#### THE INPUT:

=== Section Start ===

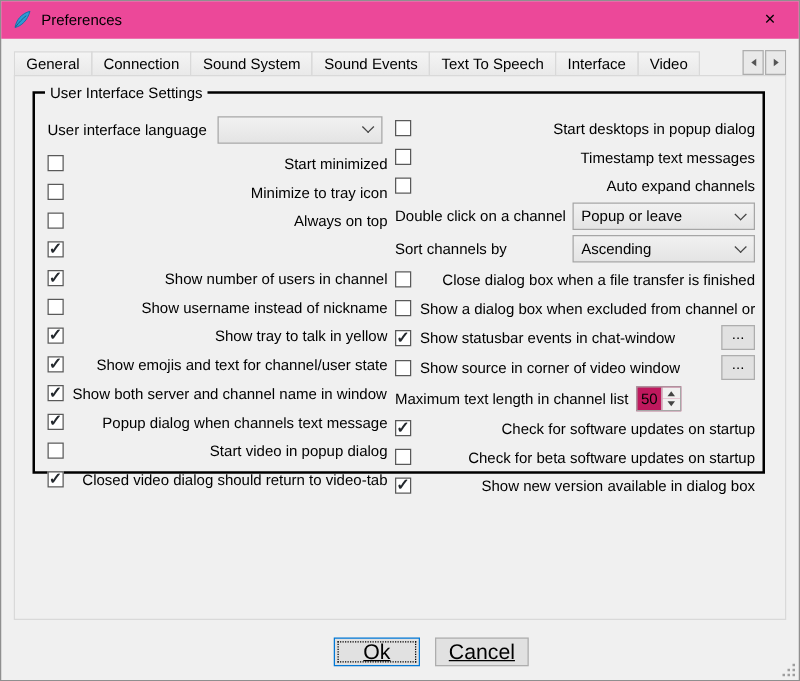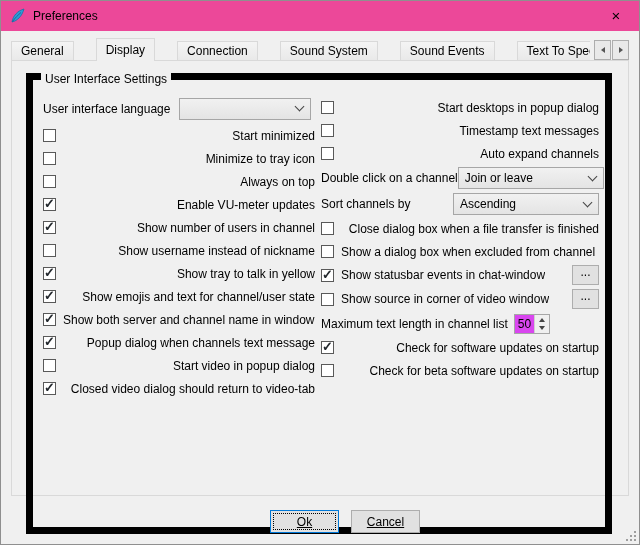"General" .tabbar { gap: 23px -> none }
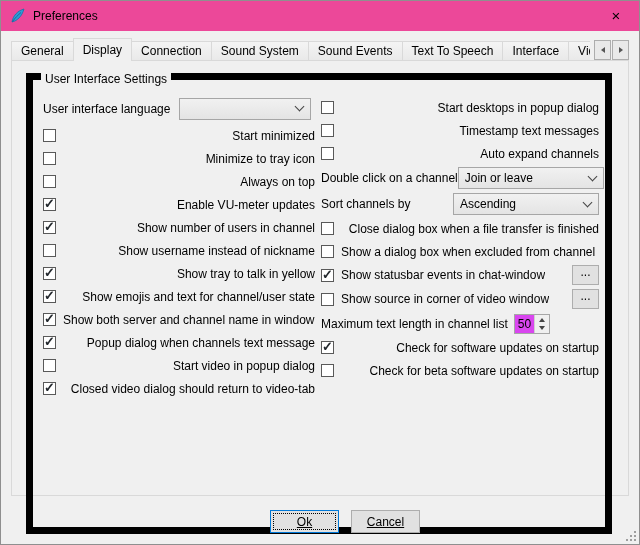"Display" div.tab { html: <div>Display</div> -> none }
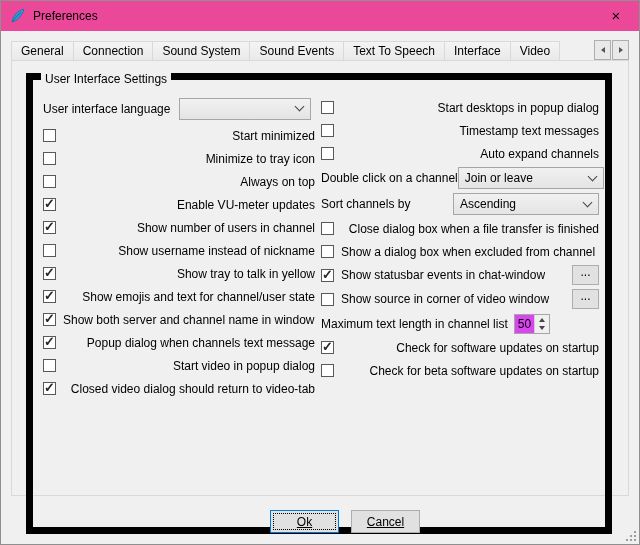"User Interface Settings" .groupbox { border: 7px solid #000000 -> 2px solid #000000; height: 461px -> 306px }
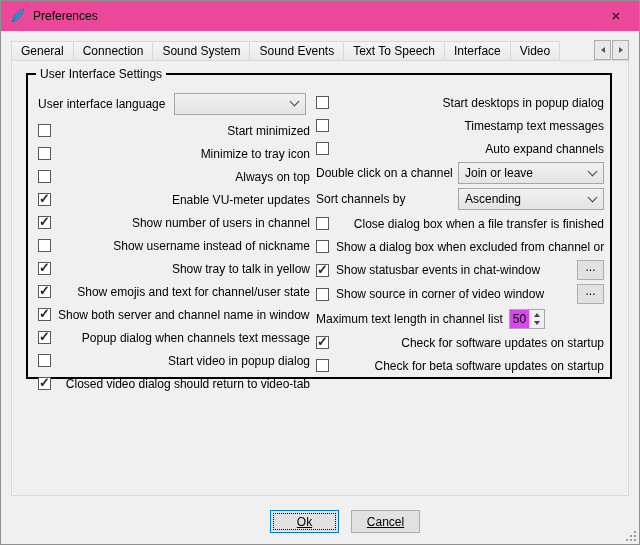"Join or leave" span.combo-val { text: Join -> Popup }
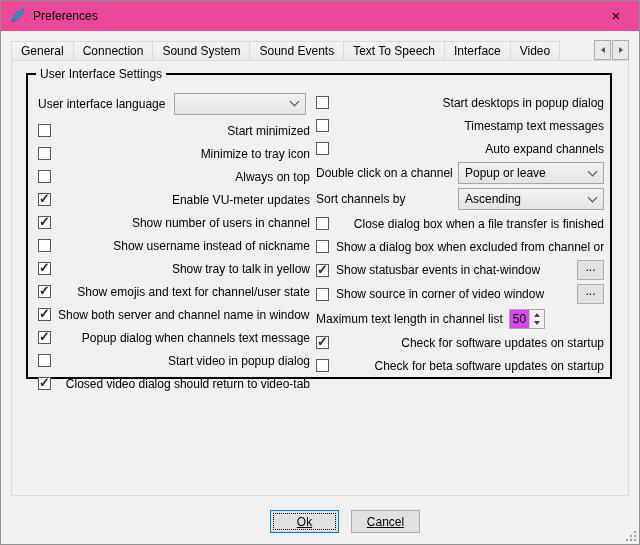"Enable VU-meter updates" span.cbl { html: <span>Enable VU-meter updates</span> -> none }
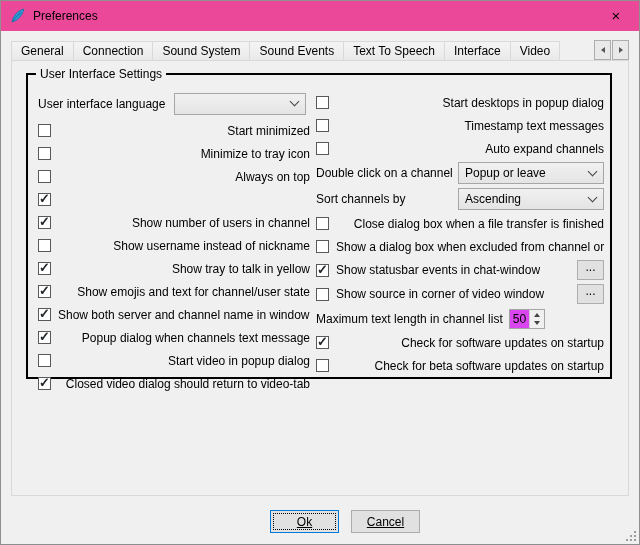"50" .spin { background: #d946ef -> #be185d }
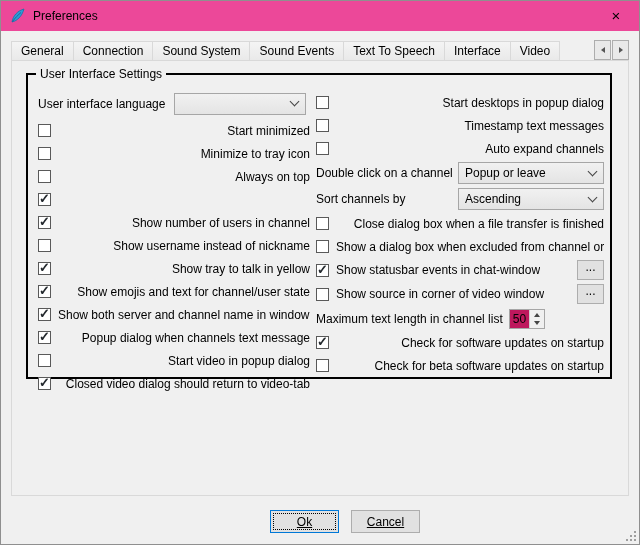"Show new version available in" label.row { html: none -> <label> <span></span> <span>Show new version available in dialog box</span> </label> }
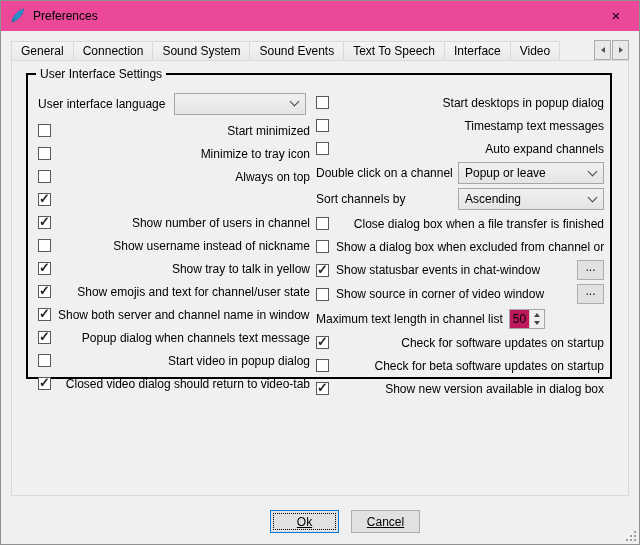"Ok" .btn { font-size: 12px -> 17px }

=== Section End ===

For this copy, leave pictures out and reproduce the lines from the one bearing "html: none ->" through the final line of the listing above, both ends included.

"Show new version available in" label.row { html: none -> <label> <span></span> <span>Show new version available in dialog box</span> </label> }
"Ok" .btn { font-size: 12px -> 17px }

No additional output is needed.